ChristianaCare adopted its 2025 Community Health Needs Assessment in May 2025. Significant needs were identified through secondary data as well as community partner meetings, hospital staff meetings, focus groups, and key informant interviews As ChristianaCare had done in the 2019 and 2022 CHNAs, community health needs were assessed in two geographic areas in New Castle County: “Community 1” (zip codes 19801, 19802, 19804, 19805, and 19720) and “Community 2” (all other zip codes). This distinction was made to ensure the significant needs more prevalent in Community 1 were not overshadowed by county level statistics.

Based on that assessment, the following were identified as significant needs in our communities:

• Access to health and preventive services

• Chronic health conditions

• Health literacy

• Maternal and child health

• Mental health and substance use disorders

• Social determinants of health

• Violent crime

Except for health literacy, which had not previously been identified as a significant need, these needs were also identified as significant and prioritized in the 2022 CHNA.

ChristianaCare will continue to prioritize these needs with the addition of health literacy. ChristianaCare caregivers provide significant leadership in addressing health literacy in our state in partnership with government and community agencies. That advocacy and effort, combined with our recognition of the importance of health literacy to effectively address all health needs led to the adoption of this additional significant need to be addressed.

The 2025 and prior CHNAs and Implementation Plans can be found on our website: Needs Assessments & Implementation Plans | ChristianaCare.

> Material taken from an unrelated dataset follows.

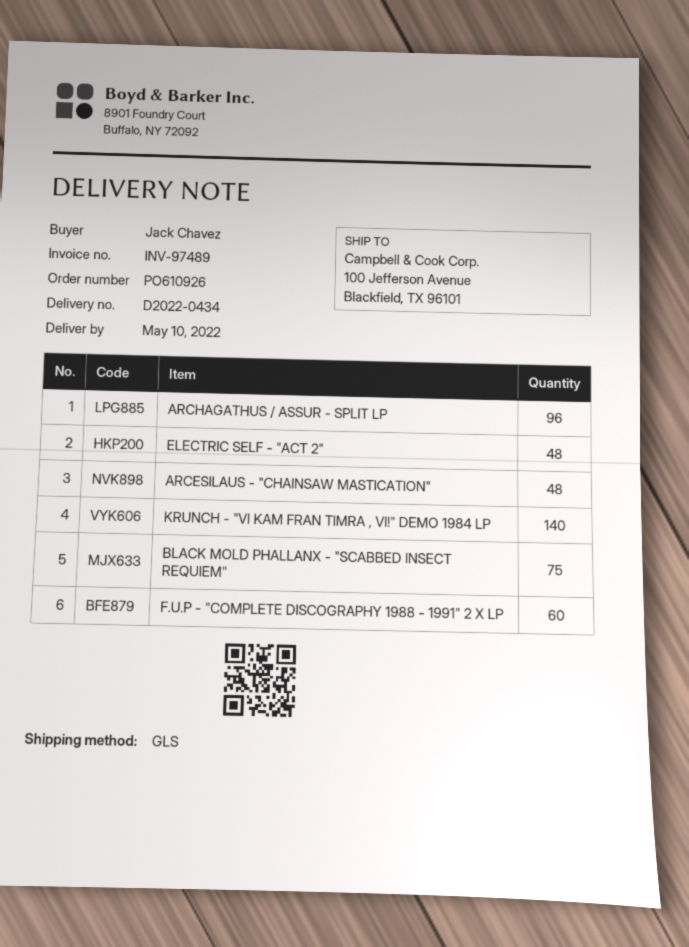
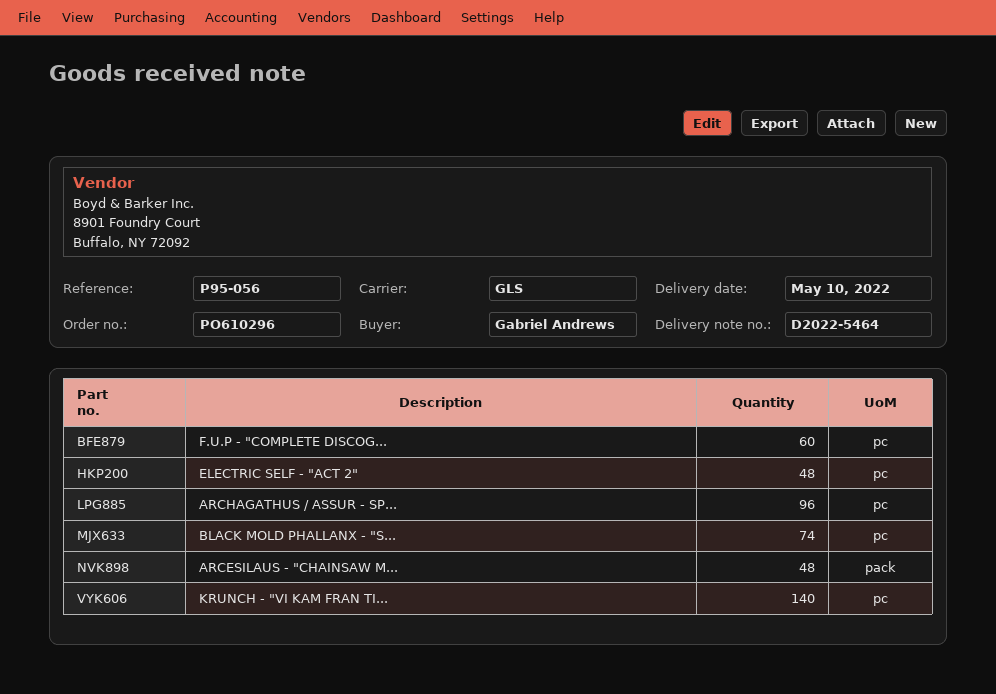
order number: PO610926 -> PO610296
delivery note number: D2022-0434 -> D2022-5464
ordered by: Jack Chavez -> Gabriel Andrews
BLACK MOLD PHALLANX - "SCABBED INSECT REQUIEM": 75 -> 74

Community Health Implementation Plan 2025-2027

Included in our Implementation Plan are our goals, initiatives, strategic targets, and measures for addressing each of the significant needs. There is considerable overlap among the significant needs identified by our community. Social determinants of health are contributory, if not determining, factors for each area of need. Health literacy and violent crime are social determinants of health. Access to health and preventive services and health literacy are also overarching needs that drive poor health outcomes related to chronic conditions, mental health and substance use disorder, and maternal and child health. We cannot take a one size fits all approach to address these needs, particularly as we must consider unique challenges of individual communities, however, removing barriers to care and/or addressing social need are key components of every initiative we deploy to address the significant community needs.

Many of our initiatives address patients' social need through the deployment of community health workers (CHWs). CHWs are members of patient care teams and help patients address their social need, connect them to care, and identify and achieve patient-centered goals. Community partnerships are also essential to help us remove barriers to care and address social need These partnerships have enabled us to launch innovative initiatives, several of which are included in this Implementation Plan, to serve our community

We look forward to addressing the significant needs of our community through the twenty initiatives identified below that are grouped by the following goals:

Ø Remove barriers to accessing preventive and health services

Ø Reduce disparities in health outcomes among patients with chronic conditions

Ø Improve health outcomes of patients who suffered an injury due to violence

Ø Improve infant and maternal health outcomes

Ø Increase access to mental health and substance use disorder services

Ø Address social determinants of health to advance health

Ø Enable all Delawareans to access, understand, and act on health information

Goal: Remove barriers to accessing preventive and health services

Initiatives Objectives FY26 – FY28 Strategic Targets Measures Health Guides education and navigation support.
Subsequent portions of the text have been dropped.